Today he walks with a stick. “At least it’s my leg,” he laughs about his injuries, unable to bend his knee. 

With air-raid sirens wailing outside, he opens the door to his modest apartment, apologising. The entrance is taken up with boxes of food he is packaging for refugees, now totalling a quarter of Ukraine’s 44 million people. Lviv’s population alone has swelled from 700,000 to over a million people.
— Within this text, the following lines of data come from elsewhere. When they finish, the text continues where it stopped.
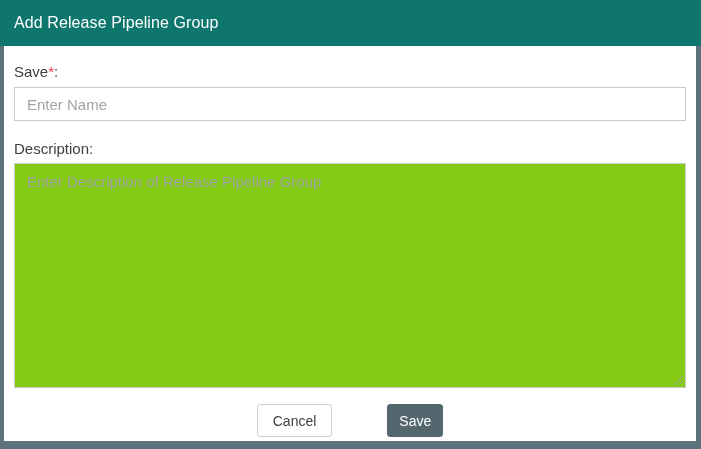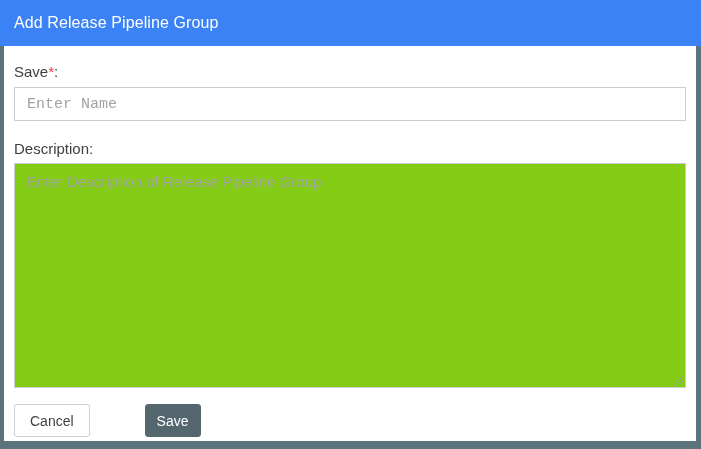--- a/index.html
+++ b/index.html
@@ -9,21 +9,21 @@
     background: #fff;
   }
   .dialog {
     width: 701px; height: 449px;
     background: #5d737b;
     display: flex; flex-direction: column;
     overflow: hidden;
   }
   .dialog-header {
     height: 46px; flex: 0 0 46px;
-    background: #3b82f6;
+    background: #0f766e;
     color: #fdfefe;
     display: flex; align-items: center;
     padding: 0 14px;
     font-size: 16px;
     letter-spacing: 0.1px;
   }
   .dialog-body {
     flex: 1 1 auto;
     background: #ffffff;
     margin: 0 5px 8px 4px;
@@ -38,21 +38,21 @@
     margin-bottom: 6px;
   }
   .required-marker { color: #e8414d; }
   .text-input {
     display: block;
     width: 100%;
     height: 34px;
     border: 1px solid #cccccc;
     border-radius: 0;
     padding: 0 12px;
-    font-family: Liberation Mono, monospace;
+    font-family: Liberation Sans, sans-serif;
     font-size: 15px;
     color: #555555;
     margin-bottom: 19px;
     outline: none;
     background: #fff;
   }
   .description-label { margin-bottom: 5px; }
   .textarea-wrap {
     position: relative;
     width: 100%;
@@ -75,21 +75,21 @@
   }
   ::placeholder { color: #a3a3a3; opacity: 1; }
   .resize-grip {
     position: absolute;
     right: 2px; bottom: 2px;
     width: 11px; height: 11px;
     pointer-events: auto;
     cursor: nwse-resize;
   }
   .button-row {
-    display: flex; align-items: center;
+    display: flex; align-items: center; justify-content: center;
   }
   .btn {
     height: 33px;
     font-family: "Liberation Sans", "DejaVu Sans", sans-serif;
     font-size: 14px;
     border-radius: 3px;
     cursor: pointer;
     display: inline-flex; align-items: center; justify-content: center;
   }
   .btn-cancel {

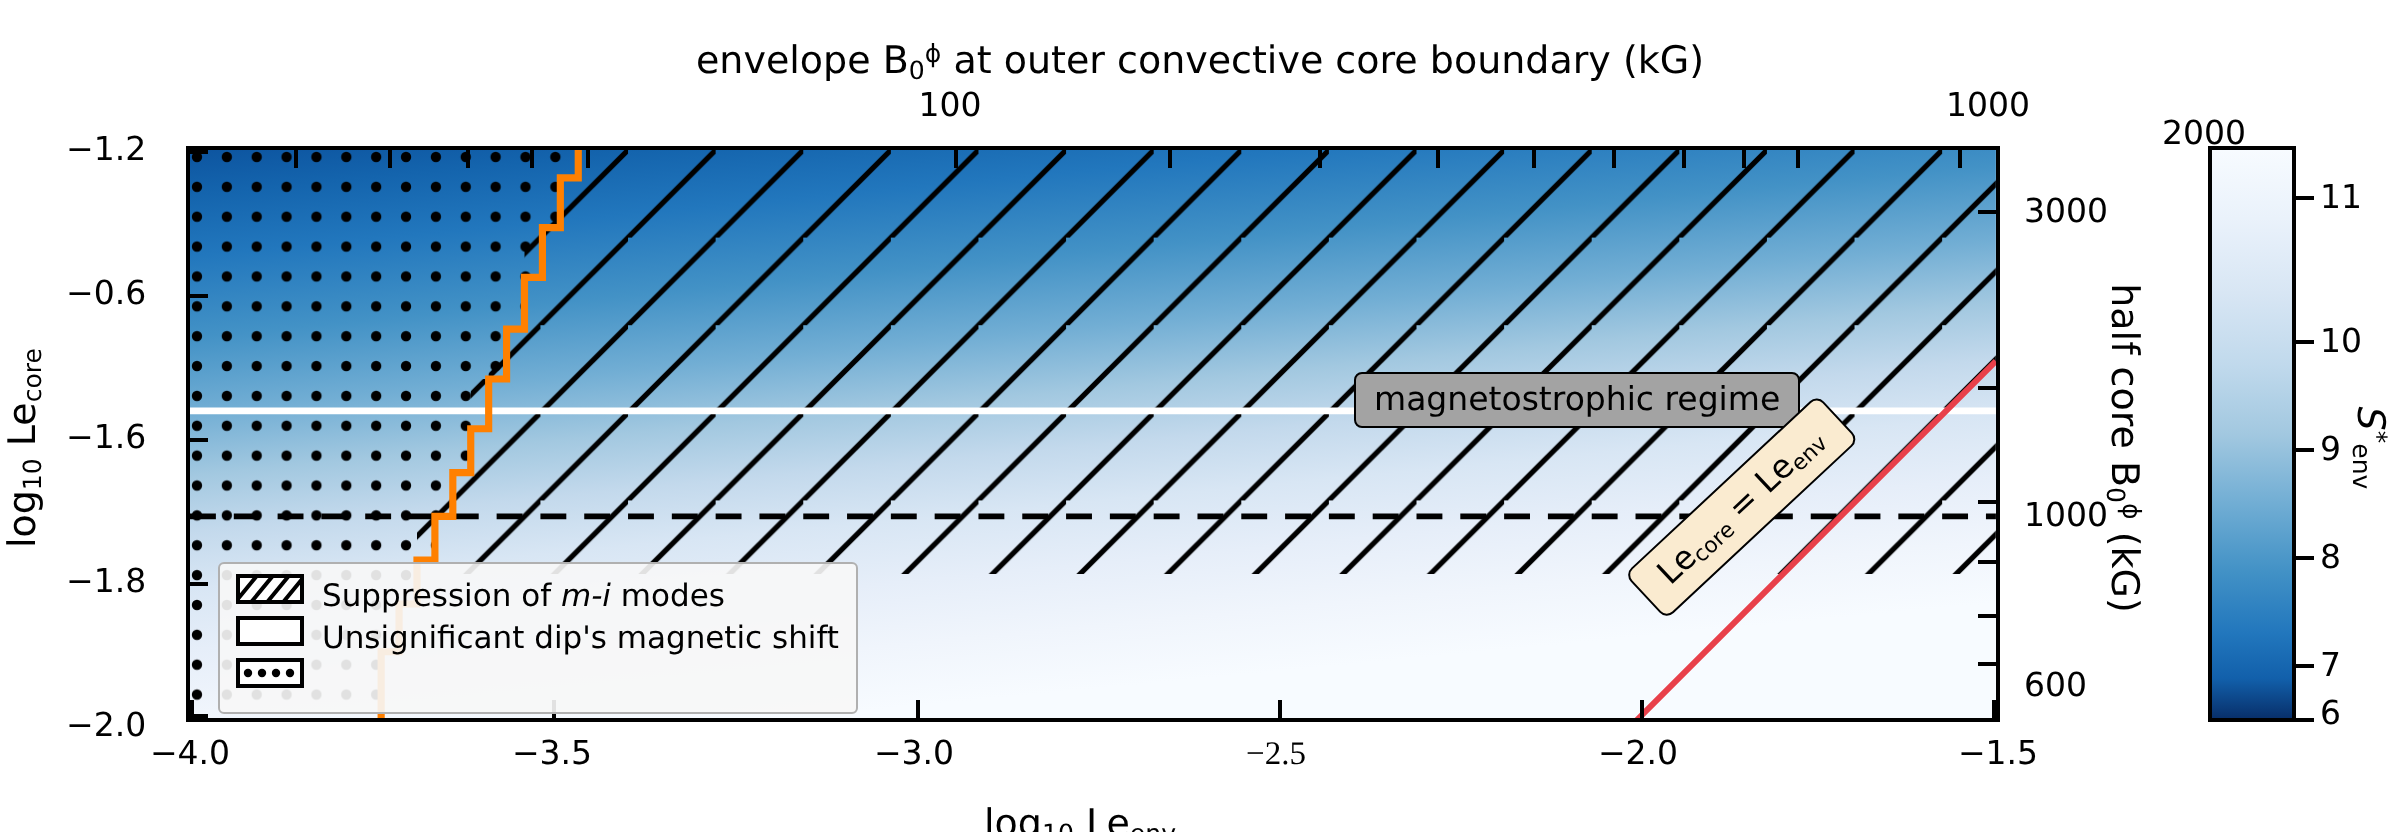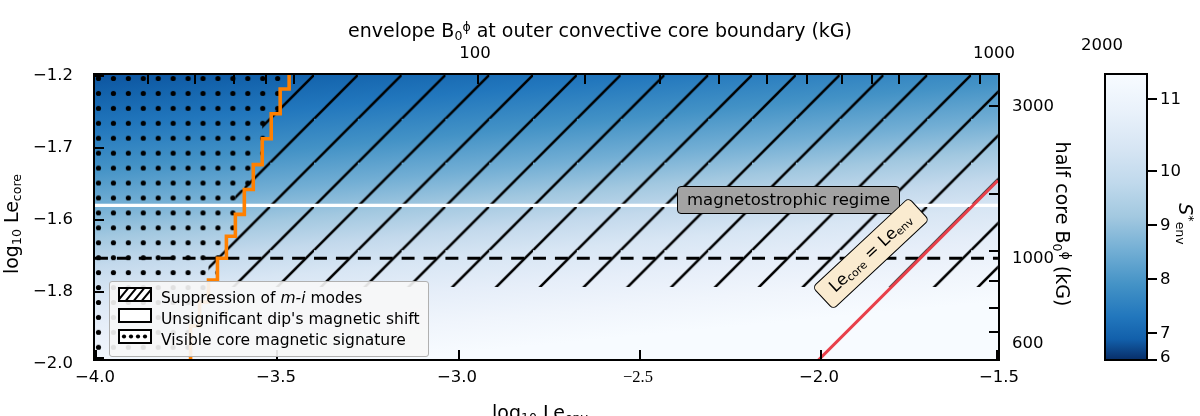--- a/index.html
+++ b/index.html
@@ -58,24 +58,24 @@
 <body>
 
 <div id="fig">
 
   <div class="txt ctr" id="top-title">
     envelope B<sub>0</sub><sup>ɸ</sup> at outer convective core boundary (kG)
   </div>
 
   <div class="txt ctr tick-lbl" style="left:475px;top:27px;">100</div>
   <div class="txt ctr tick-lbl" style="left:994px;top:27px;">1000</div>
-  <div class="txt ctr tick-lbl" style="left:1102px;top:19px;">2000</div>
+  <div class="txt ctr tick-lbl" style="left:1102px;top:41px;">2000</div>
 
   <div class="txt tick-lbl" style="left:33px;top:49px;">−1.2</div>
-  <div class="txt tick-lbl" style="left:33px;top:121px;">−1.7</div>
+  <div class="txt tick-lbl" style="left:33px;top:121px;">−0.6</div>
   <div class="txt tick-lbl" style="left:33px;top:193px;">−1.6</div>
   <div class="txt tick-lbl" style="left:33px;top:265px;">−1.8</div>
   <div class="txt tick-lbl" style="left:33px;top:337px;">−2.0</div>
 
   <div class="txt ctr tick-lbl" style="left:95px;top:351px;">−4.0</div>
   <div class="txt ctr tick-lbl" style="left:276px;top:351px;">−3.5</div>
   <div class="txt ctr tick-lbl" style="left:457px;top:351px;">−3.0</div>
   <div class="txt ctr tick-lbl" style="left:638px;top:351px;font-family:Liberation Serif, serif;">−2.5</div>
   <div class="txt ctr tick-lbl" style="left:819px;top:351px;">−2.0</div>
   <div class="txt ctr tick-lbl" style="left:999px;top:351px;">−1.5</div>
@@ -233,21 +233,20 @@
 
     <div class="leg-row">
       <span class="leg-patch">
         <svg width="30" height="11" viewBox="0 0 30 11" style="display:block">
           <circle cx="4" cy="5.5" r="2.1" fill="#000"></circle>
           <circle cx="11" cy="5.5" r="2.1" fill="#000"></circle>
           <circle cx="18" cy="5.5" r="2.1" fill="#000"></circle>
           <circle cx="25" cy="5.5" r="2.1" fill="#000"></circle>
         </svg>
       </span>
-      <span>Visible core magnetic signature</span>
     </div>
 
   </div>
 
   <div id="cbar">
     <svg id="cbar-grad" viewBox="0 0 40 284" preserveAspectRatio="none">
       <defs>
         <linearGradient id="cg" x1="0" y1="0" x2="0" y2="1">
           <stop offset="0.00" stop-color="#f7fbff"></stop>
           <stop offset="0.12" stop-color="#eaf2fb"></stop>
The two-roomed apartment he shares with his older sister, Irana, also now provided a temporary home to Volodymyr and another former soldier, Sergei.

Refugees flock around Lviv’s central railway station – from Kyiv, Kherson, Kharkiv, Mariupol … these and other cities now a metaphor for a war fought in the 21st century with early 20th century tactics. 

Ukraine’s economy looks like it is caught somewhere between being Western and emerging from a Soviet nightmare, stuck between 1972 and 2022. The Soviet slab-style housing towers which ring Lviv contrasts with the superb collection of classical and baroque architecture in the old town, designated by Unesco as a World Heritage Site, its shops advertising big Western brands and crowds of Ukrainians and young volunteers milling through its walkways. 

It’s a schizophrenia that Ukrainians grapple with in other ways.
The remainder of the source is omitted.